# Stored data entries
---------------
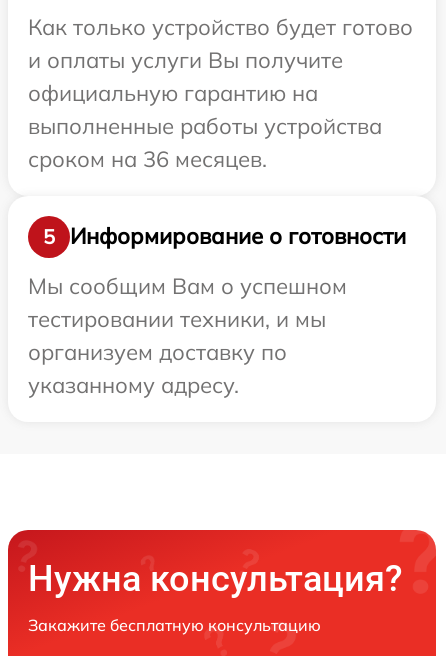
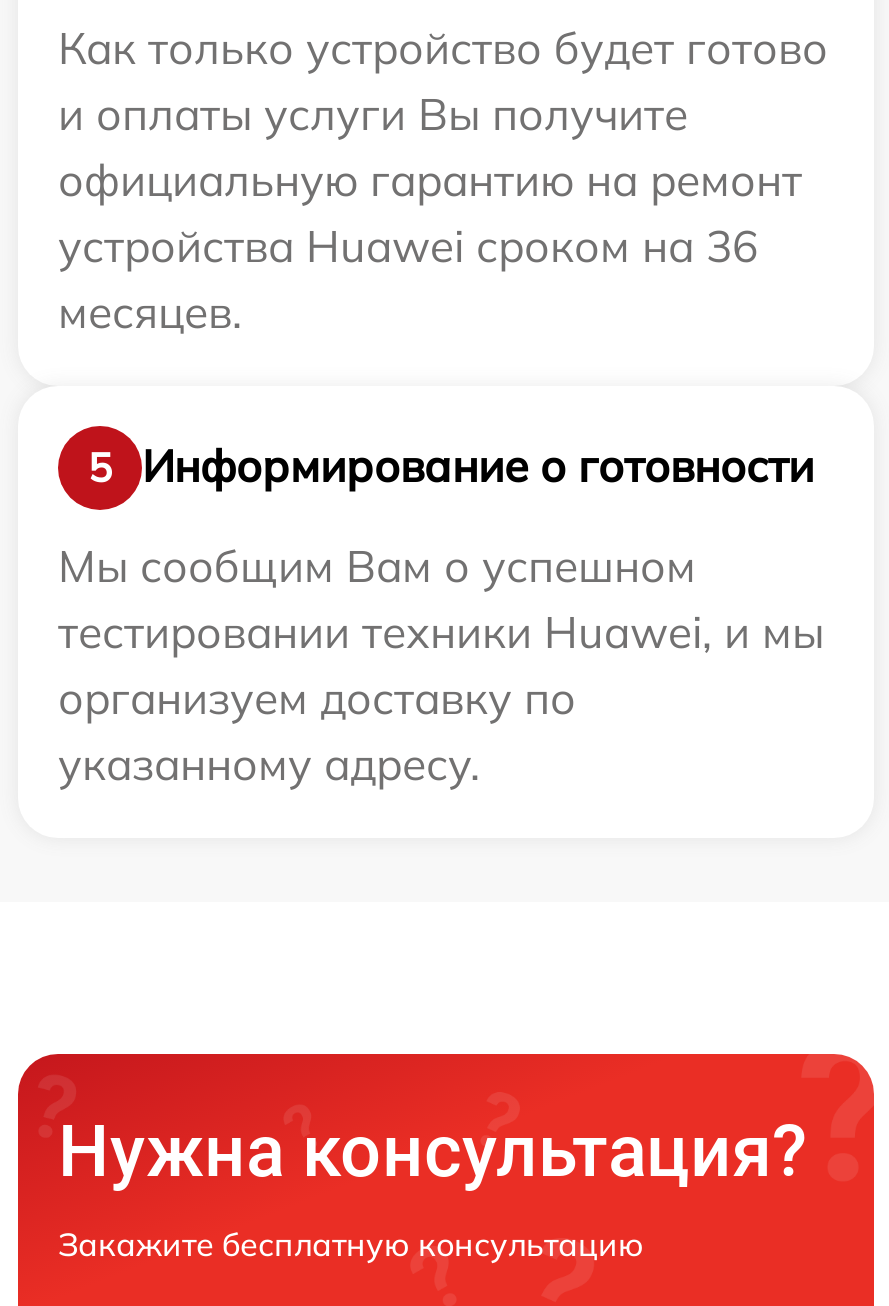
- официальную гарантию на
- выполненные работы устройства
- сроком на 36 месяцев.
+ официальную гарантию на ремонт
+ устройства Huawei сроком на 36
+ месяцев.

- тестировании техники, и мы
+ тестировании техники Huawei, и мы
---------------
# Task
Once you find the string "официальную" in a line of the records, copy that line.

# Exercise answer
- официальную гарантию на
+ официальную гарантию на ремонт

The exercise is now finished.